Если бы несчастье, о котором он поведывал, не было столь натурально и велико, я бы залюбовался сейчас его фигурой, вдруг выросшей и монументально разгоревшейся, выразившей такую страсть и гибель борца, что ей бы позавидовал Вучетич. Но тут сверкающая и драгоценная сущность его очей снова сузилась и замаслилась…

— Но сейчас я понял, — сладострастно шепнул он, — с ними можно бороться только поодиночке!..

Легкая дрожь пробежала по моему телу.

— Не веришь?..

Он мягко и требовательно взял меня за руку, я нагнулся пройти под мохнатой трубой, показавшейся мне живой и насекомой, как брюхо шмеля, и, так уменьшившись, мелким мушиным шажком, прошли мы в случайную дверцу, и это была такая же прогрызенная дырочка в твердом, как и у жучка, только человеком и для человека…

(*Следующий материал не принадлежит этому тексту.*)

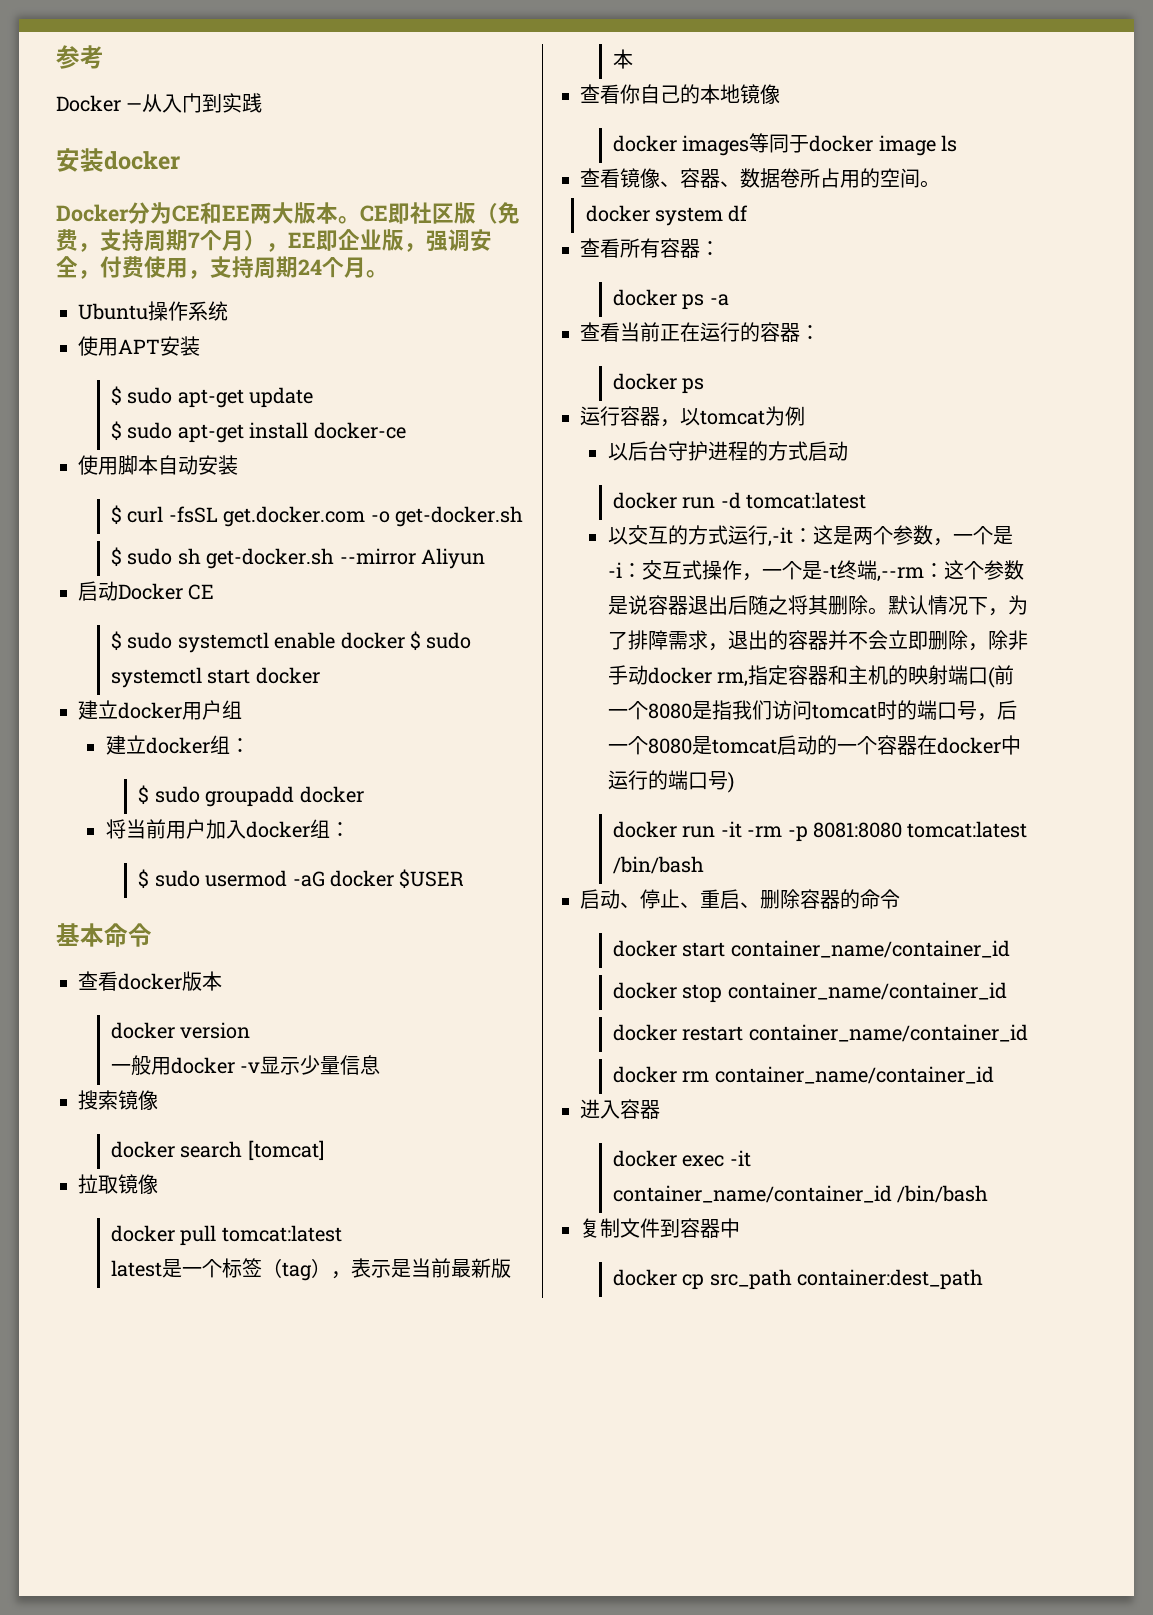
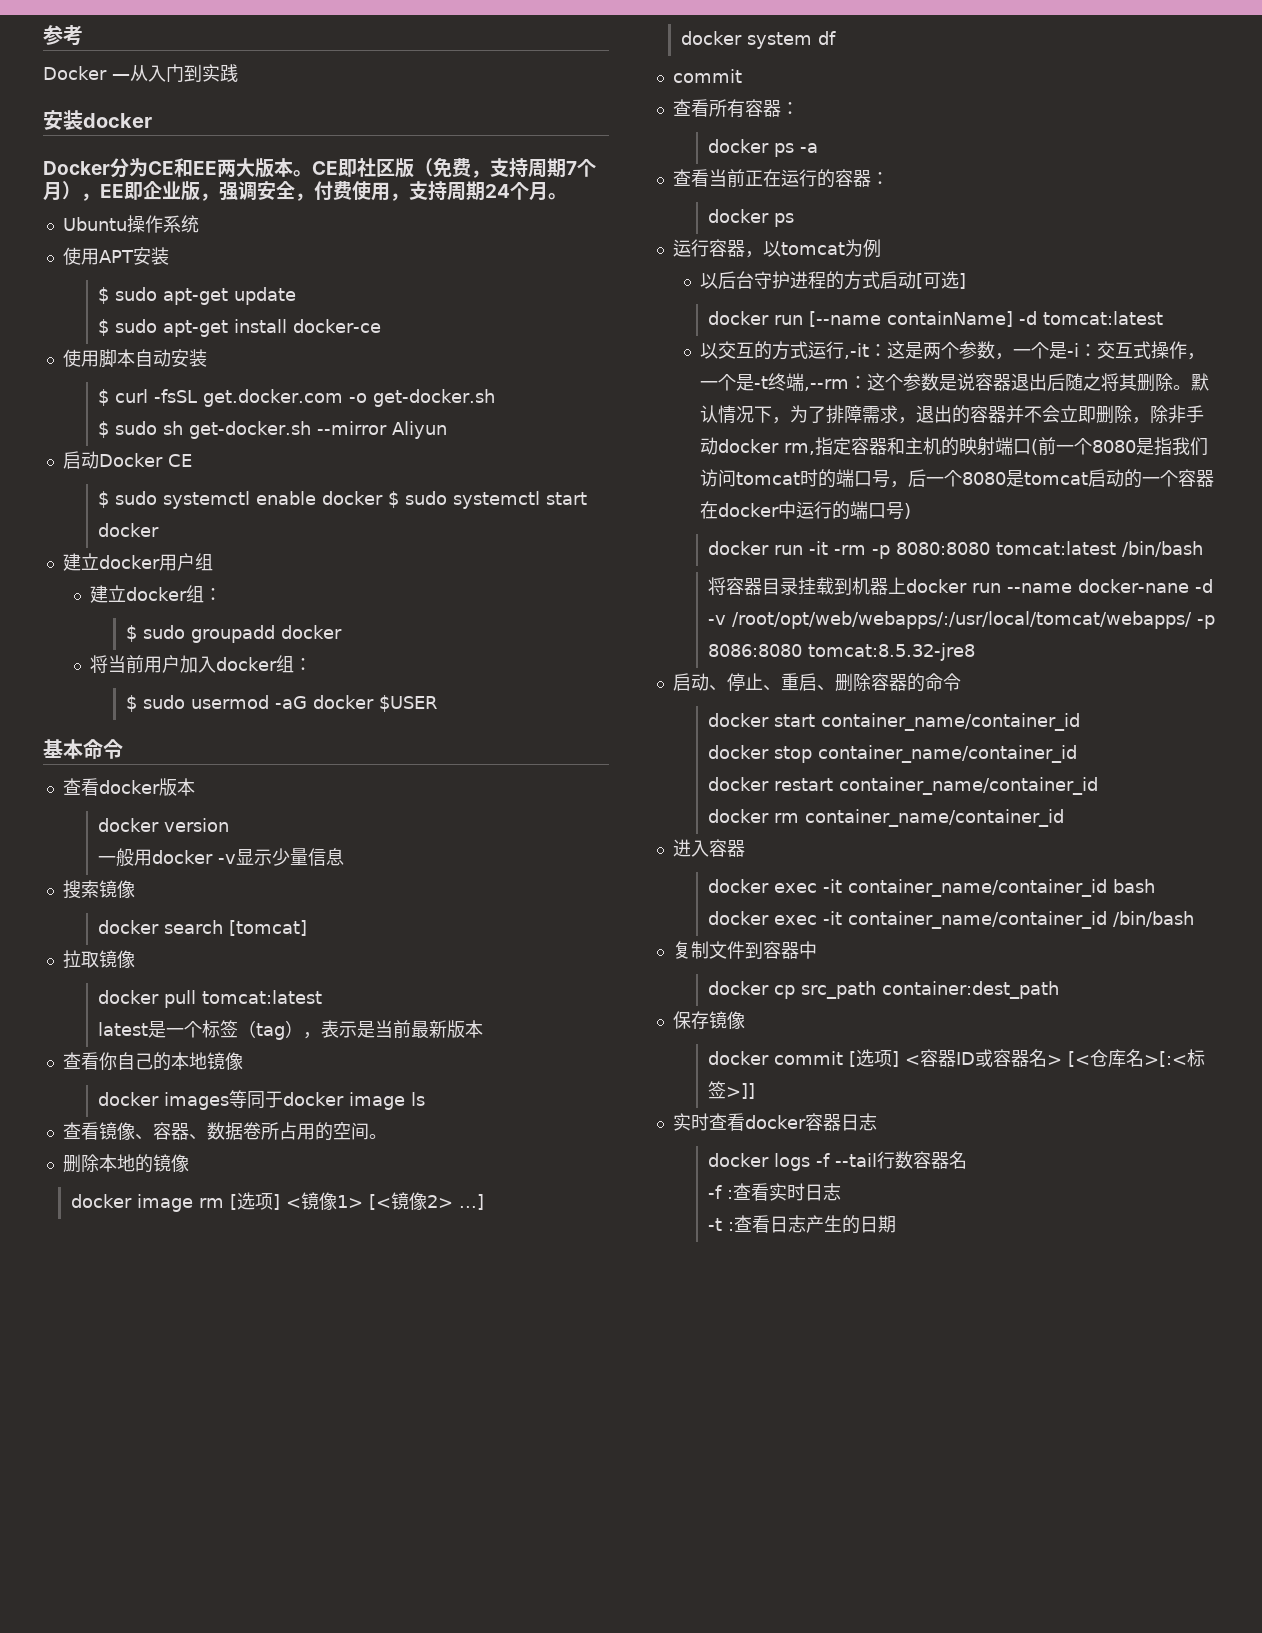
+ 删除本地的镜像
+ docker image rm [选项] <镜像1> [<镜像2> ...]
  docker system df
+ commit
- 以后台守护进程的方式启动
- docker run -d tomcat:latest
+ 以后台守护进程的方式启动[可选]
+ docker run [--name containName] -d tomcat:latest
- docker run -it -rm -p 8081:8080 tomcat:latest /bin/bash
+ docker run -it -rm -p 8080:8080 tomcat:latest /bin/bash
+ 将容器目录挂载到机器上docker run --name docker-nane -d -v /root/opt/web/webapps/:/usr/local/tomcat/webapps/ -p 8086:8080 tomcat:8.5.32-jre8
- docker exec -it container_name/container_id /bin/bash
+ docker exec -it container_name/container_id bash docker exec -it container_name/container_id /bin/bash
+ 保存镜像
+ docker commit [选项] <容器ID或容器名> [<仓库名>[:<标签>]]
+ 实时查看docker容器日志
+ docker logs -f --tail行数容器名
+ -f :查看实时日志
+ -t :查看日志产生的日期

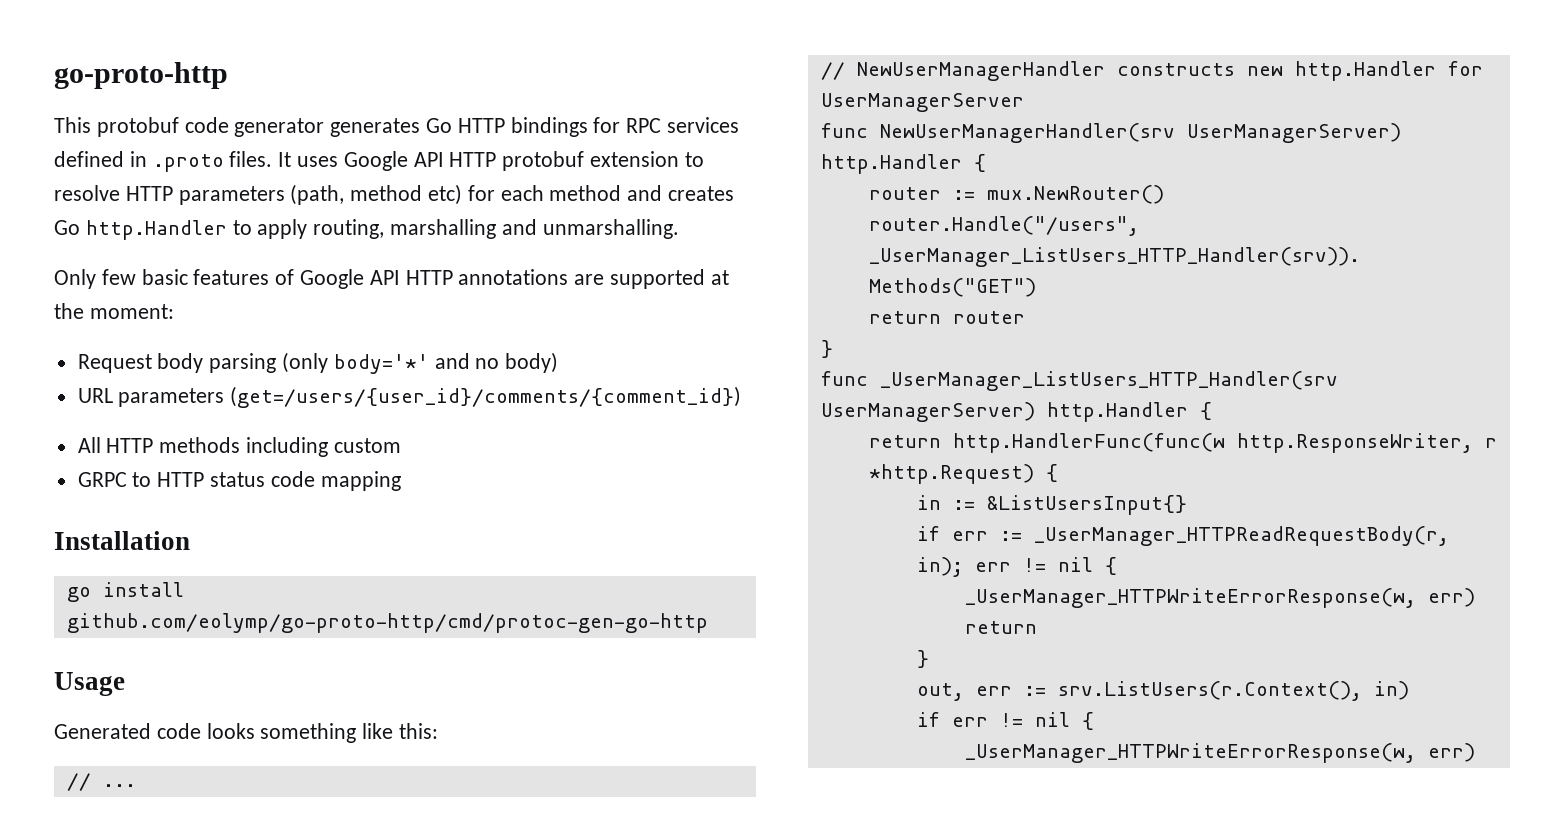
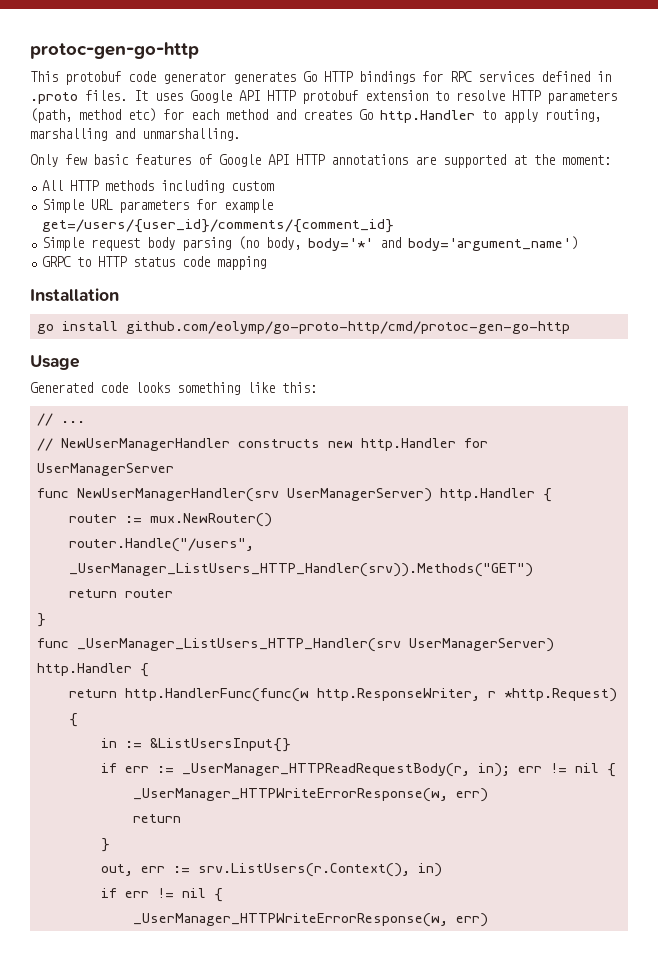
- go-proto-http
+ protoc-gen-go-http
- Request body parsing (only body='*' and no body)
- URL parameters (get=/users/{user_id}/comments/{comment_id})
+ Simple URL parameters for example get=/users/{user_id}/comments/{comment_id}
+ Simple request body parsing (no body, body='*' and body='argument_name')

Я стоял в маленькой лаборатории, где, в средневековой тесноте, обусловленной, по просторности тех веков, лишь характером самого дела, — бился, терзался и подвижничал истовый от чистоты логического долженствования огромный пульсирующий лоб в непосильном труде материализации идеи; где, уравняв тяжесть мира с собою одним лишь напряжением мысли, даже без архимедовых ухищрений рычага, готов был он преодолеть ее и каждый раз бывал сражен внезапностью обморока, предательской комой, как раз у врат, на пороге, коснувшись рукою цели… где, однако, приходил он в себя сквозь вечность обморока, не заметив приключившегося безумия, и приступал к счастливому и разрозненному легковесному изяществу самоцельного изобретения предметов, когда-то служивших Идее, — и так, обретя через изощренность линз, точеных бронзовых втулок, гнутой тонкости реторт навык к продаже самого оборудования идеи, то есть от невыносимости напрягать более дух, на полпути сворачивал к техническому прогрессу, и далее, с легким проскоком, тиканьем, позваниванием соломенных, водяных, хрустальных микро- и макроцефальных часиков, подвигал время к производству, где уже кулибинско-ползуновская предприимчивость самородка, изобразив собой народную пытливость ума, скрутила время в пружину, давшую толчок производительным силам вплоть до наших дней…

И где наивный камчадал изобретает сейчас интегральное исчисление в сладостном состоянии гения для усмешки профессиональных творцов бесконечно малого — там стоял мой мужик, недавно изобретший часы, приводимые в действие проходящими над кочегаркой поездами; там же сейчас, сквозь эпоху, вдруг очутился я, и — что часы! — мужик держал в руках шприц и, прицелившись, как хирург, на узенький фонтанчик, втыкал иглу в дырочку-нору жучка-точильщика… несколько чурбаков, напиленных из бревен замененного в прошлый год венца, были аккуратно составлены в углу для опытов…

— Сейчас я пока впрыскиваю хлороформ, но скоро уже у меня будет изобретен мой собственный новый состав… — И он лукаво подмигнул мне на месте слов «и тогда».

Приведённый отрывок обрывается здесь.